May claimed leaked federal documents reveal the federal government has embarked on two major studies worth at least $120 million that are "greasing the wheels for Enbridge," but Oliver issued a statement Wednesday saying he had nothing to hide.
"Work on tanker safety is critical to ensure we have world-class marine safety on Canada's coastlines," said Oliver's statement. "While the Green party and the New Democratic Party oppose resource development projects before the science is in, our government will not make decisions until an independent, scientific review determines they are safe for Canadians and safe for the environment."
At a news conference in Victoria, May said the federal documents reveal Ottawa is undertaking environmental initiatives that should have been originally conducted by Enbridge.
She said the Harper government is spending at least $78 million on marine spill studies specifically connected to bitumen, the molasses-like crude that will be shipped in the pipeline between Alberta and British Columbia. May also said the documents reveal Ottawa is spending $42 million to study ways to improve weather forecasting in the northern B.C. coastal regions that will be used by oil tankers if the project is approved by the federal Joint Review Panel.
"Some of this money is going to backfill for Enbridge and do the homework it should have done before it went to the Joint Review Panel," said May. "Other money is operational and represents an investment in better weather forecasting for supertanker routes that don't exist yet. We're building an infrastructure as though the project is already approved."
The Joint Review Panel's report on the project proposal is scheduled for public release by the end of this year.

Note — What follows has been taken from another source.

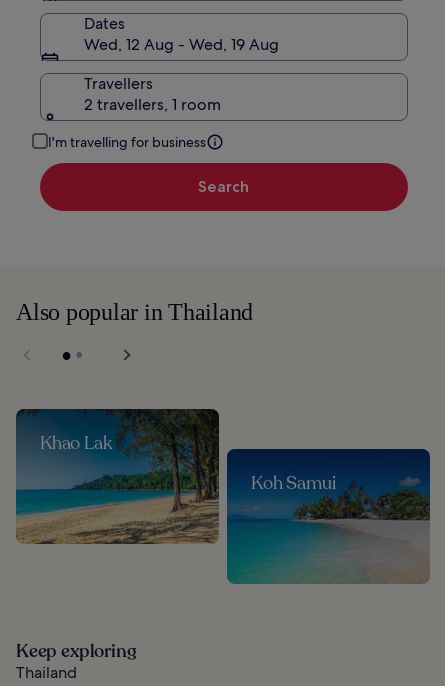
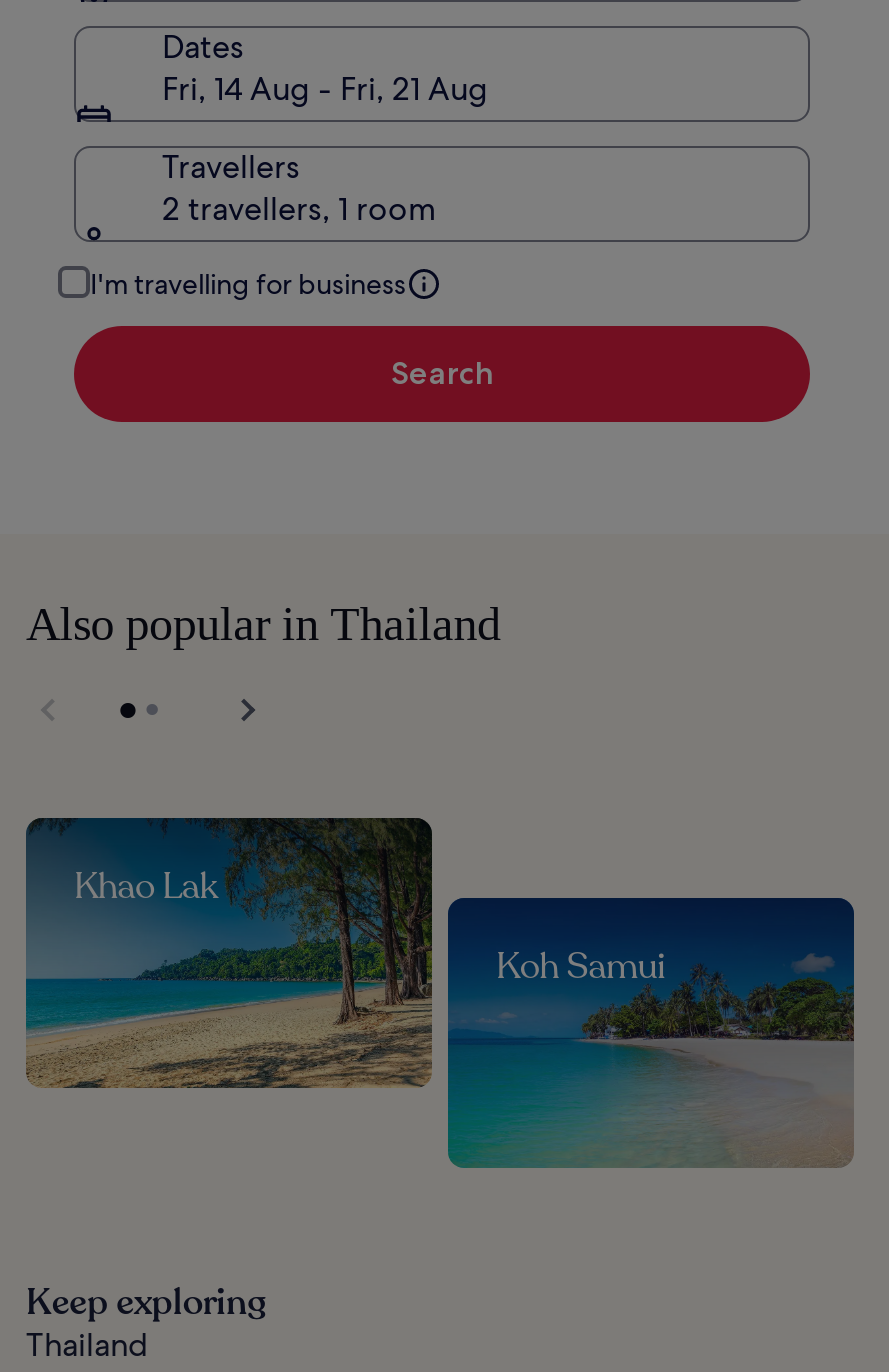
- Wed, 12 Aug - Wed, 19 Aug
+ Fri, 14 Aug - Fri, 21 Aug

Last March, Oliver said he was announcing a series of measures to improve oil tanker safety off Canadian coasts, including administrative penalties for polluters and mandatory marine response plans for oil terminal operators.
Oliver also announced expanded research on non-conventional petroleum products like diluted bitumen, and more ports, starting with Kitimat, being designated for traffic-control measures.
"I'm personally quite shocked by the extent of the spending when we see science cut in so many areas," May said. "If the (Northern Gateway) project were approved, I'd have no problem whatsoever, in fact it would be imperative that we put infrastructure into better weather forecasting for supertanker routes."
A Green party spokesman said following the news conference that Oliver's March announcement did not include details that the government's weather forecasting initiative will focus on the Kitimat area where the oil tankers propose to start their trips to Asia.
Andrew Weaver, B.C.'s lone provincially-elected Green party member, urged B.C.'s Liberal government to stick to its current decision to reject Enbridge's Northern Gateway proposal because it does not meet to province's five conditions for environmental approval, especially the second condition which calls for world-class response to marine oil spills.
Weaver, a climate scientist, said the Enbridge bid does not include a response plan to spills of bitumen-based oil product. He said Ottawa now is doing that work for them.
"This is another example of federal money being used to essentially subsidize industry, and industry's inability to actually provide effective response to marine dilbit (bitumen) oil spills because the tools don't exist," he said.
The proposed Northern Gateway project would see a 1,200-kilometre pipeline carrying 550,000 barrels of heavy oil a day from Bruderheim, near Edmonton, to a tanker port in Kitimat, on the north coast of B.C., for shipment to the lucrative markets of Asia. A twin line would carry condensate, for diluting heavy bitumen, east to Alberta.
The development would allow land-locked Alberta to expand its customer base beyond the United States, where the industry argues it is forced to sell oil for up to $8 less per barrel because it has no competing buyers.